Building HA cluster with Pacemaker, Corosync and DRBD

If you want to setup a Highly Available Linux cluster, but for some reason do not want to use an "enterprise" solution like Red Hat Cluster, you might consider using Pacemaker, Corosync and DRBD [1], [2], [3].

Pacemaker is a cluster resource manager.
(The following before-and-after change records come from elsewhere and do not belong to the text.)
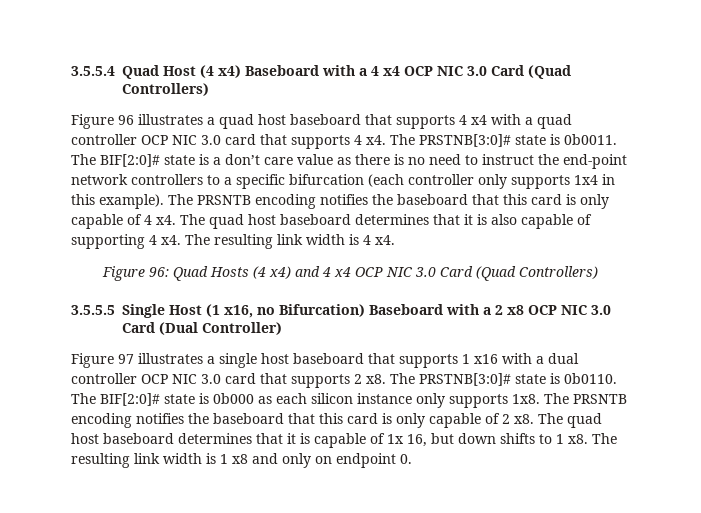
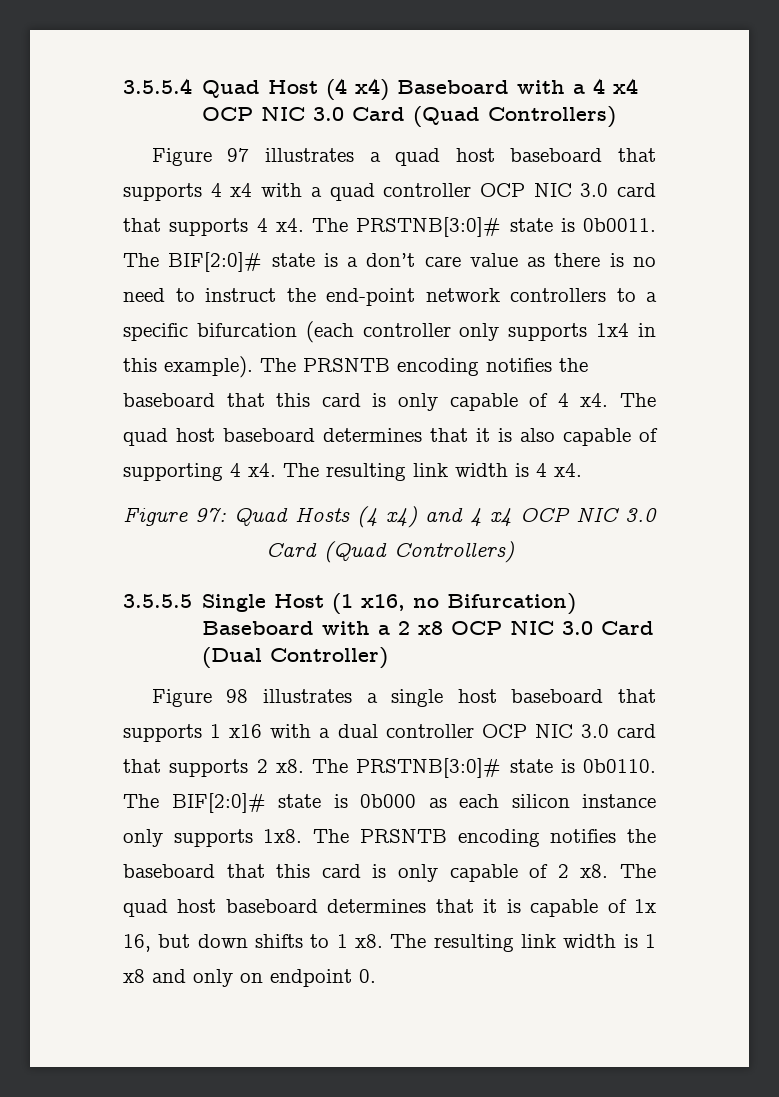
- Figure 96 illustrates a quad host baseboard that supports 4 x4 with a quad controller OCP NIC 3.0 card that supports 4 x4.
+ Figure 97 illustrates a quad host baseboard that supports 4 x4 with a quad controller OCP NIC 3.0 card that supports 4 x4.
- Figure 96: Quad Hosts (4 x4) and 4 x4 OCP NIC 3.0 Card (Quad Controllers)
+ Figure 97: Quad Hosts (4 x4) and 4 x4 OCP NIC 3.0 Card (Quad Controllers)
- Figure 97 illustrates a single host baseboard that supports 1 x16 with a dual controller OCP NIC 3.0 card that supports 2 x8.
+ Figure 98 illustrates a single host baseboard that supports 1 x16 with a dual controller OCP NIC 3.0 card that supports 2 x8.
It achieves maximum availability for your cluster services by detecting and recovering from node and resource-level failures by making use of the messaging and membership capabilities provided by your preferred cluster infrastructure - either Corosync or Heartbeat.

For the purpose of this blog, we'll use Corosync and setup a two node highly available Apache web server with an Active/Passive cluster using DRBD and Ext4 to store data.
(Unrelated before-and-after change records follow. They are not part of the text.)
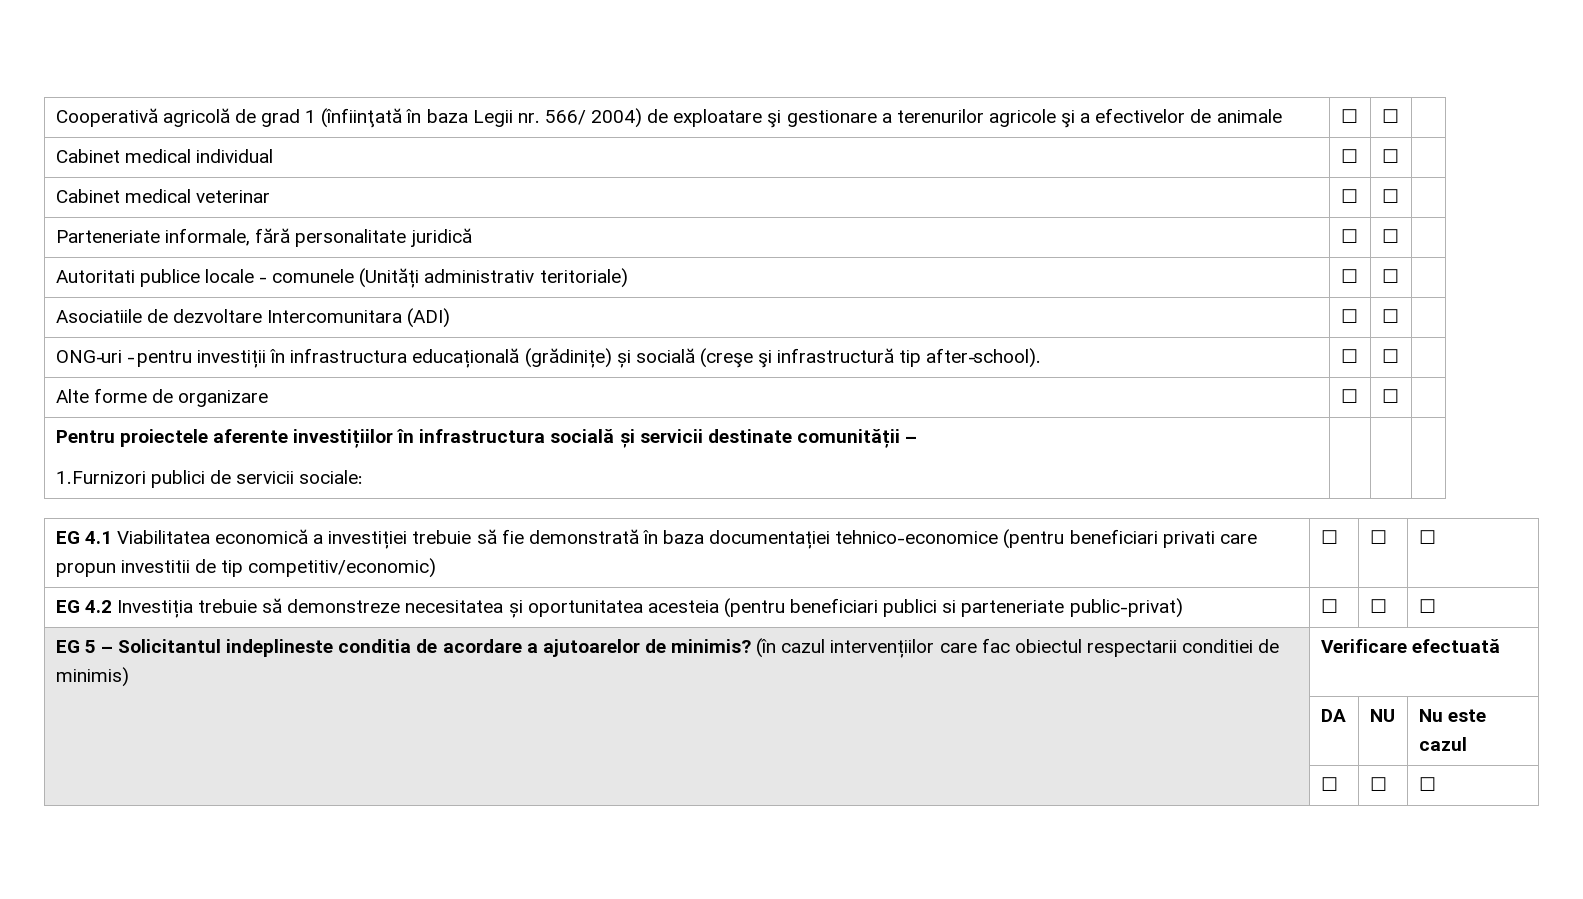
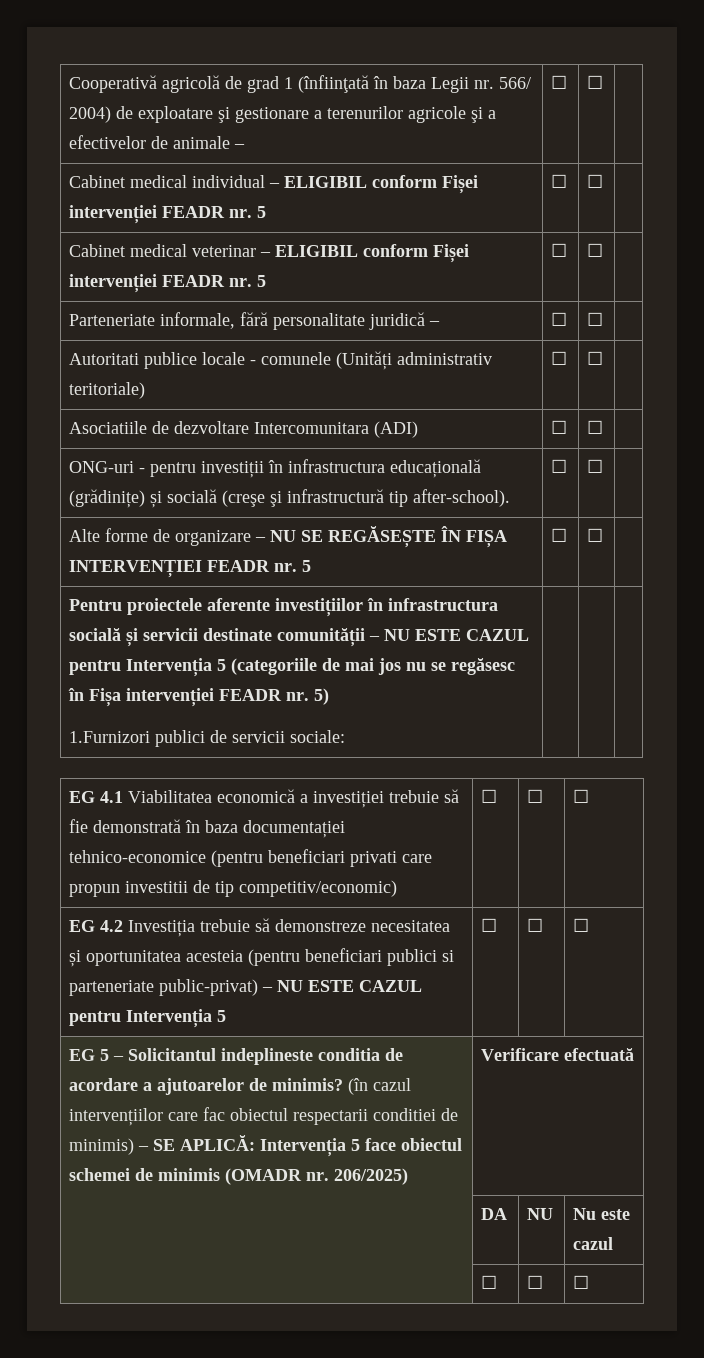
- Cooperativă agricolă de grad 1 (înfiinţată în baza Legii nr. 566/ 2004) de exploatare şi gestionare a terenurilor agricole şi a efectivelor de animale | ☐ | ☐ |
+ Cooperativă agricolă de grad 1 (înfiinţată în baza Legii nr. 566/ 2004) de exploatare şi gestionare a terenurilor agricole şi a efectivelor de animale – | ☐ | ☐ |
- Cabinet medical individual | ☐ | ☐ |
+ Cabinet medical individual – ELIGIBIL conform Fișei intervenției FEADR nr. 5 | ☐ | ☐ |
- Cabinet medical veterinar | ☐ | ☐ |
+ Cabinet medical veterinar – ELIGIBIL conform Fișei intervenției FEADR nr. 5 | ☐ | ☐ |
- Parteneriate informale, fără personalitate juridică | ☐ | ☐ |
+ Parteneriate informale, fără personalitate juridică – | ☐ | ☐ |
- Alte forme de organizare | ☐ | ☐ |
+ Alte forme de organizare – NU SE REGĂSEȘTE ÎN FIȘA INTERVENȚIEI FEADR nr. 5 | ☐ | ☐ |
- Pentru proiectele aferente investițiilor în infrastructura socială și servicii destinate comunității –
+ Pentru proiectele aferente investițiilor în infrastructura socială și servicii destinate comunității – NU ESTE CAZUL pentru Intervenția 5 (categoriile de mai jos nu se regăsesc în Fișa intervenției FEADR nr. 5)
- EG 4.2 Investiția trebuie să demonstreze necesitatea și oportunitatea acesteia (pentru beneficiari publici si parteneriate public-privat) | ☐ | ☐ | ☐
+ EG 4.2 Investiția trebuie să demonstreze necesitatea și oportunitatea acesteia (pentru beneficiari publici si parteneriate public-privat) – NU ESTE CAZUL pentru Intervenția 5 | ☐ | ☐ | ☐
- EG 5 – Solicitantul indeplineste conditia de acordare a ajutoarelor de minimis? (în cazul intervențiilor care fac obiectul respectarii conditiei de minimis) | Verificare efectuată
+ EG 5 – Solicitantul indeplineste conditia de acordare a ajutoarelor de minimis? (în cazul intervențiilor care fac obiectul respectarii conditiei de minimis) – SE APLICĂ: Intervenția 5 face obiectul schemei de minimis (OMADR nr. 206/2025) | Verificare efectuată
To install the software we'll be using a Fedora repository:

[root@node1 ~]# sed -i.bak "s/enabled=0/enabled=1/g" /etc/yum.repos.d/fedora.repo
[root@
node1 ~]# sed -i.bak "s/enabled=0/enabled=1/g" /etc/yum.repos.d/fedora-updates.repo
[root@
node1 ~]# yum install -y pacemaker corosync

To configure Corosync, we need to choose unused multicast address and a port:

[root@node1 ~]# export ais_port=4000
[root@
node1 ~]# export ais_mcast=226.94.1.1
[root@
node1 ~]# export ais_addr=`ip addr | grep "inet " | tail -n 1 | awk '{print $4}' | sed s/255/0/`
[root@
node1 ~]# cp /etc/corosync/corosync.conf.example /etc/corosync/corosync.conf
[root@
node1 ~]# sed -i.bak "s/.*mcastaddr:.*/mcastaddr:\ $ais_mcast/g" /etc/corosync/ corosync.conf
[root@
node1 ~]# sed -i.bak "s/.*mcastport:.*/mcastport:\ $ais_port/g" /etc/corosync/corosync.conf
[root@
node1 ~]# sed -i.bak "s/.*bindnetaddr:.*/bindnetaddr:\ $ais_addr/g" /etc/corosync/corosync.conf

We also need to tell Corosync to load the Pacemaker plugin:

[root@node1 ~]# cat <<-END >>/etc/corosync/service.d/pcmk
service {
# Load the Pacemaker Cluster Resource Manager
name: pacemaker
ver: 1
}
END

At this point we need to propagate the configuration changes we made to the second node:

[root@node1 ~]# for f in /etc/corosync/corosync.conf /etc/corosync/service.d/pcmk /etc/hosts; do scp $f node2:$f ; done

Now we can start Corosync on the first node and check /var/log/messages:

[root@node1 ~]# /etc/init.d/corosync start

If all looks good we can start Corosync on the second node as well, and check if the cluster was formed by tailing /var/log/messages.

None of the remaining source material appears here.